Bayerns Altersstruktur verändert sich zudem bis 2040, die Altersgruppe über 65 wird auf 3,5 Millionen Menschen wachsen. Laut Herrmann wird insbesondere der ländliche Raum von der Alterung betroffen sein - eben weil Zuzug aus dem In- und Ausland, der meist jünger sei als die ansässige Bevölkerung, geringer ausfalle. Die Statistik biete Kommunen somit eine Planungsgrundlage, etwa ob man langfristig "eher Kindergärten, Pflegeheime oder beides bauen" müsse.

In Stein gemeißelt seien derlei Prognosen nicht, man dürfe diese "nicht als schicksalhaft hinnehmen". Herrmann nannte etwa Westmittelfranken, das in früheren Prognosen schlechter dastand und nun mit einem Bevölkerungsplus bis 2040 vermerkt ist.

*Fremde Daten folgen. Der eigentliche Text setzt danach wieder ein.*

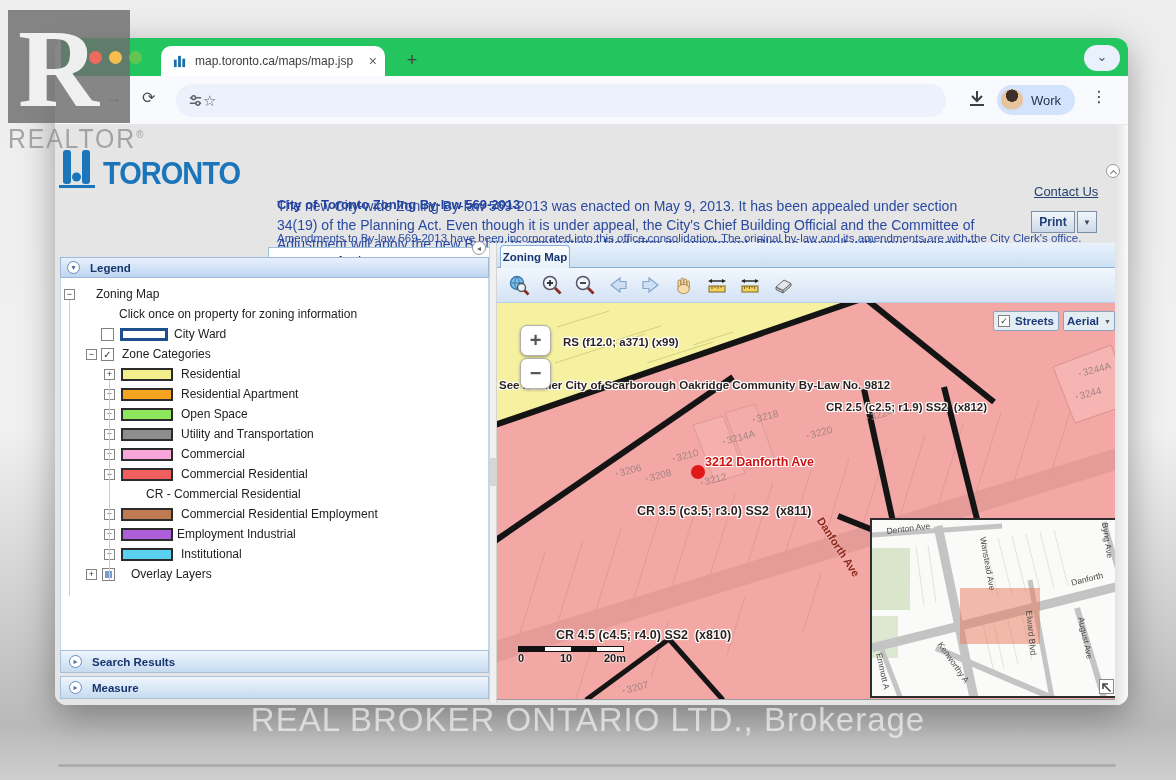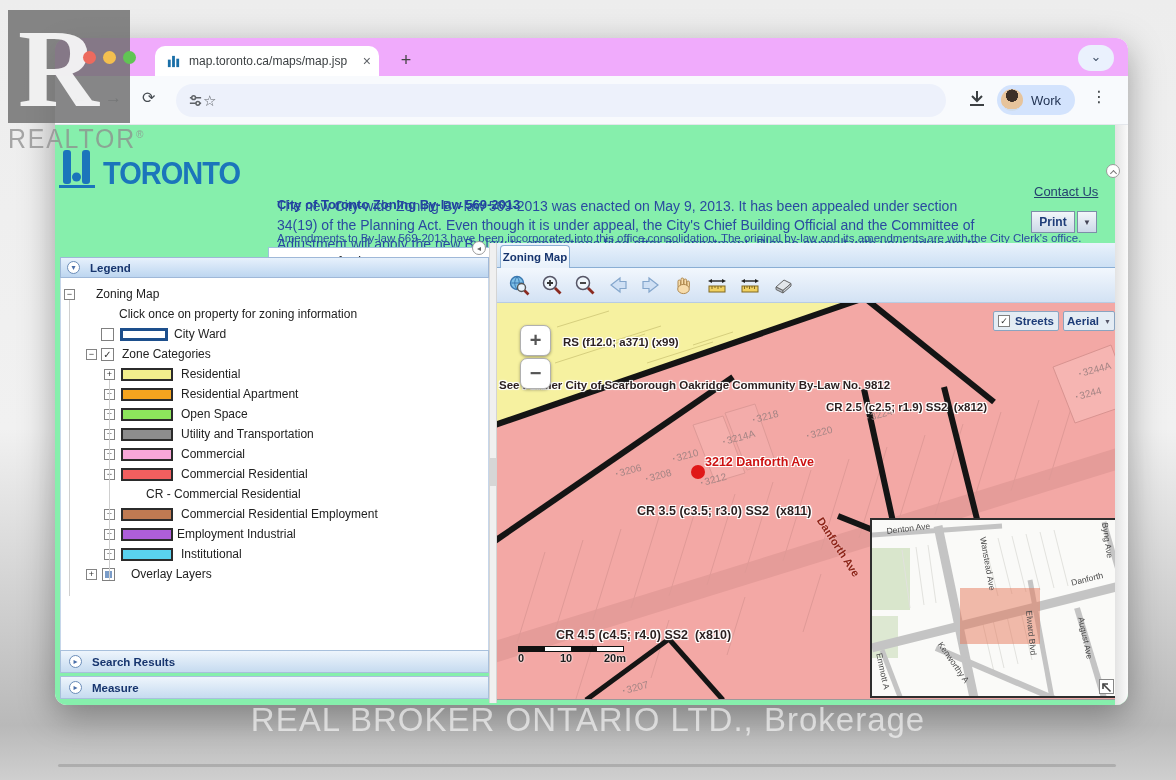--- a/index.html
+++ b/index.html
@@ -13,7 +13,7 @@
   .window { position:absolute; left:55px; top:38px; width:1073px; height:667px;
             border-radius:12px; overflow:hidden; background:#fff;
             box-shadow:0 10px 35px rgba(0,0,0,.35); }
-  .tabstrip { position:absolute; left:0; top:0; width:100%; height:38px; background:#f0abfc; }
+  .tabstrip { position:absolute; left:6px; top:0; width:100%; height:38px; background:#22c55e; }
   .tl { position:absolute; top:13px; width:13px; height:13px; border-radius:50%; z-index:61; }
   .tab { position:absolute; left:100px; top:8px; width:224px; height:30px; background:#fff;
          border-radius:10px 10px 0 0; display:flex; align-items:center; padding:0 8px 0 11px; }

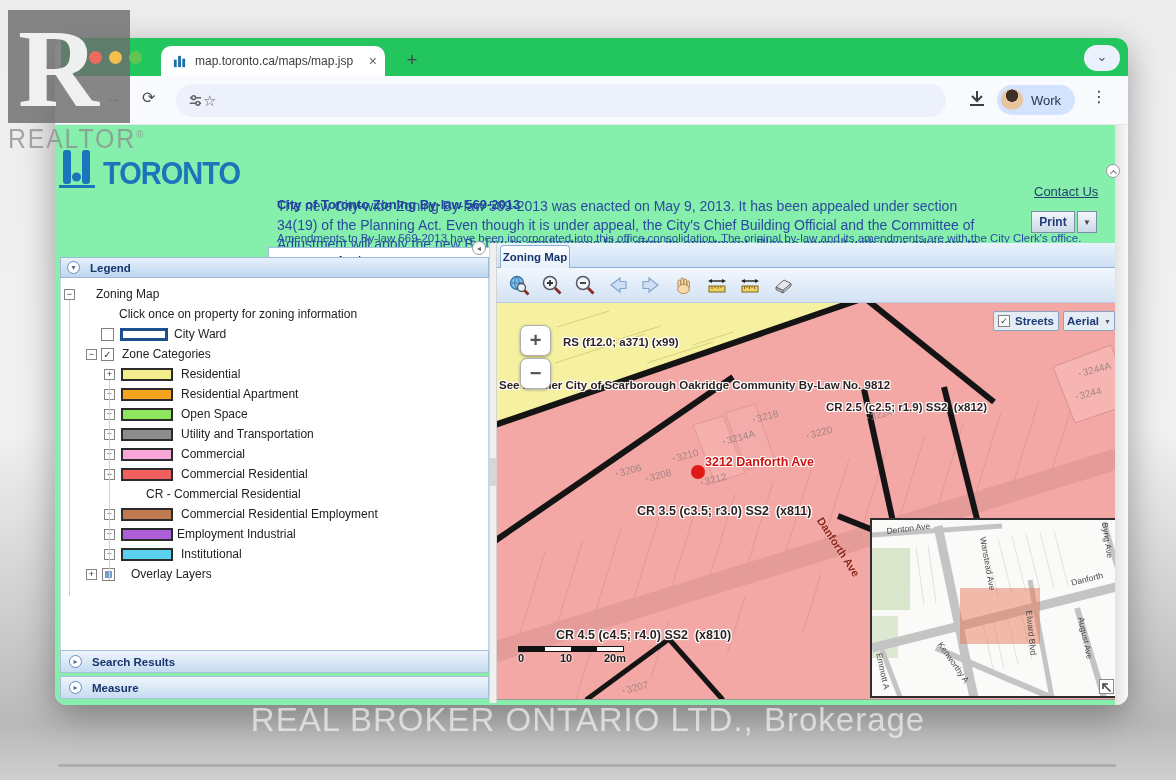--- a/index.html
+++ b/index.html
@@ -38,7 +38,7 @@
   .kebab { position:absolute; left:1036px; top:11px; font-size:16px; color:#3c4043; }
 
   
-  .content { position:absolute; left:0; top:87px; width:1073px; height:580px; background:#86efac; }
+  .content { position:absolute; left:0; top:87px; width:1073px; height:580px; background:#e5e5e5; }
   .rightedge { position:absolute; left:1060px; top:38px; width:13px; height:542px;
                background:linear-gradient(90deg,#e3e3e3,#fafafa); }
   .pagecollapse { position:absolute; left:1051px; top:39px; width:14px; height:14px; border-radius:50%;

Die Prognose sei zudem hilfreich für die Landespolitik, Ziel seien gleichwertigen Lebensverhältnisse in Stadt und Land: "Wir müssen die Ballungsräume entlasten und die ländlichen Räume gerade für junge Menschen durch gute Arbeitsplätze, eine verlässliche Infrastruktur und beste digitale Anbindung noch attraktiver machen." Ein Beitrag seien die Behördenverlagerungen von München in die Fläche, in Herrmanns Beritt demnächst etwa das Beschaffungsamt der Polizei: Dann werde von Hof aus die Ausstattung mit Waffen oder Uniformen koordiniert.